The Use of Population Invariance Indices 

To ensure fairness to examinees who take different forms, the scores on the forms should 
be equated to make them equivalent to one another. Once properly equated, the resulting scores 
should have the same meaning no matter which version of the test was administered, or when, or 
to whom. This type of score equity is difficult to test directly. Instead, practitioners generally 
assess whether equating has been successful by examining the population invariance of the 
linking function. Theoretically, the population invariance requirement means that the equating 
function must operate independently of subpopulations of examinees from whom the data are 
drawn to develop the conversion (Angoff, 1971). This requirement is necessary for equating to 
take place.

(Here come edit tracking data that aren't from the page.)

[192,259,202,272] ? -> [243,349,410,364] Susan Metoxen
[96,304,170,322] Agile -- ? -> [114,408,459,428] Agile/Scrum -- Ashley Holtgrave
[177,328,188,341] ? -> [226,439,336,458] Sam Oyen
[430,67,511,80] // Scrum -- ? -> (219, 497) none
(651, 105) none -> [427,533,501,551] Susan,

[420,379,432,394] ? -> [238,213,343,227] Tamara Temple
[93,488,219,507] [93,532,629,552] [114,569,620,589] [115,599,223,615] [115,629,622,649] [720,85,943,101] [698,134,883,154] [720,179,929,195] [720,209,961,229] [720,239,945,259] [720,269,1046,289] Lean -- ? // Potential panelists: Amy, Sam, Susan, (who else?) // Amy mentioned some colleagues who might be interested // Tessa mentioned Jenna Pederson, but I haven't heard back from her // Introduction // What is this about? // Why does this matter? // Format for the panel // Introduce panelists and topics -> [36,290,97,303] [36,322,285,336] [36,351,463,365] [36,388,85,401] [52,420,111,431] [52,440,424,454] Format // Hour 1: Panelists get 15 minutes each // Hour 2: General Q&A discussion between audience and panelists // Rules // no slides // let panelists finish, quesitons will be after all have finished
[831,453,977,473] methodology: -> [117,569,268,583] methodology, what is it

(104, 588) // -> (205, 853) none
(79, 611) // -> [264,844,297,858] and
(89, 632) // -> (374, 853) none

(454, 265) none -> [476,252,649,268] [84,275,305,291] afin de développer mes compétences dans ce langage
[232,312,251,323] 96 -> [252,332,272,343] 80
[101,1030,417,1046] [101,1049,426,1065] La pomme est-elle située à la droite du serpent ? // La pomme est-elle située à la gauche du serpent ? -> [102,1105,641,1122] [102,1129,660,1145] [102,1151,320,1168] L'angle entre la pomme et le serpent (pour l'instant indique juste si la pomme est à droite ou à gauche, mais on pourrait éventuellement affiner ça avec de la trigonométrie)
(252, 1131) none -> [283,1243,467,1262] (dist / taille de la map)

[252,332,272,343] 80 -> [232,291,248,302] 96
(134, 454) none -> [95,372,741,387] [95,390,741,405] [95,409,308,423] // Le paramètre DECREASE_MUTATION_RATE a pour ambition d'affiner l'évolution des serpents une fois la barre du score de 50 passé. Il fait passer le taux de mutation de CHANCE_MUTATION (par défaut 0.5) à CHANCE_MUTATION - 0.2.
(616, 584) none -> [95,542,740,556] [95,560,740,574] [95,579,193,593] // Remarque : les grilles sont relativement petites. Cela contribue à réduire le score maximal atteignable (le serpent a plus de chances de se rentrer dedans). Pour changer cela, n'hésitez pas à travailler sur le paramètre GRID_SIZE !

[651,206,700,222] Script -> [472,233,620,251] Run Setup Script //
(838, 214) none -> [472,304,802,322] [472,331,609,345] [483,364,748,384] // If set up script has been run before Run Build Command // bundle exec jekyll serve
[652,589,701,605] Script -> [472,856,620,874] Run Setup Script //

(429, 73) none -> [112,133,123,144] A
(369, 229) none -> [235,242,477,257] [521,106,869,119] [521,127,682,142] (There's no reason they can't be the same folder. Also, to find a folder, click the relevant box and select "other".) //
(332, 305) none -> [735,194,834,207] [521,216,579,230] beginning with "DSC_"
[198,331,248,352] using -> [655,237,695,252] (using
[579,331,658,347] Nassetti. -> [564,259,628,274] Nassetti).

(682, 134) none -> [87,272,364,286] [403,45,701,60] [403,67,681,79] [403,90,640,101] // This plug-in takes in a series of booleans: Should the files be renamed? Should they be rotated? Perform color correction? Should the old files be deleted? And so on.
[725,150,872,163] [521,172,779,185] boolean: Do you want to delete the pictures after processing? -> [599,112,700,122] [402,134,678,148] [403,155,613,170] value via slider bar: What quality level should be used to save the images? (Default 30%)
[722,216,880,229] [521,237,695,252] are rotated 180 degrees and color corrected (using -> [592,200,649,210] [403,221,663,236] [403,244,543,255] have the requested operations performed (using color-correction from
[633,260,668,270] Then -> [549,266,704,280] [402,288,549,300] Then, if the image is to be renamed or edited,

If the function relating two test forms is not invariant across subpopulations, the new 
and reference test forms have not been equated and the interchangeability of the linked scores is 
questionable. 

In reality, the particular population used to link two tests always affects the linking 
function, so that population invariance is never achieved absolutely. Instead, the question 
becomes whether population invariance holds closely enough such that the linking function is 
not differentially affected across subpopulations (Dorans & Holland, 2000). What characteristics 
of the data lead to subpopulation differences in linking functions? When tests are assembled 
using a well-established set of content and statistical specifications, the relative difficulties of 
different versions of a test will likely change as a function of score level in the same manner 
across subpopulations; thus, the versions are related to each other in the same way across the 
subpopulations. If the relative difficulties of different forms interact with group membership, or 
if an interaction emerges among score level, difficulty, and group, subpopulation invariance is 
not achieved. This issue could become more critical in score linking with mixed-format tests due 
to a potential group-by-item format interaction. The situation is further complicated in the NEAT 
design, in which the relationships between the anchor and each of the two test forms to be 
equated must remain constant across subpopulations. This condition would be more likely to 
hold when the composition of the anchor matches those of the test fonns to be equated.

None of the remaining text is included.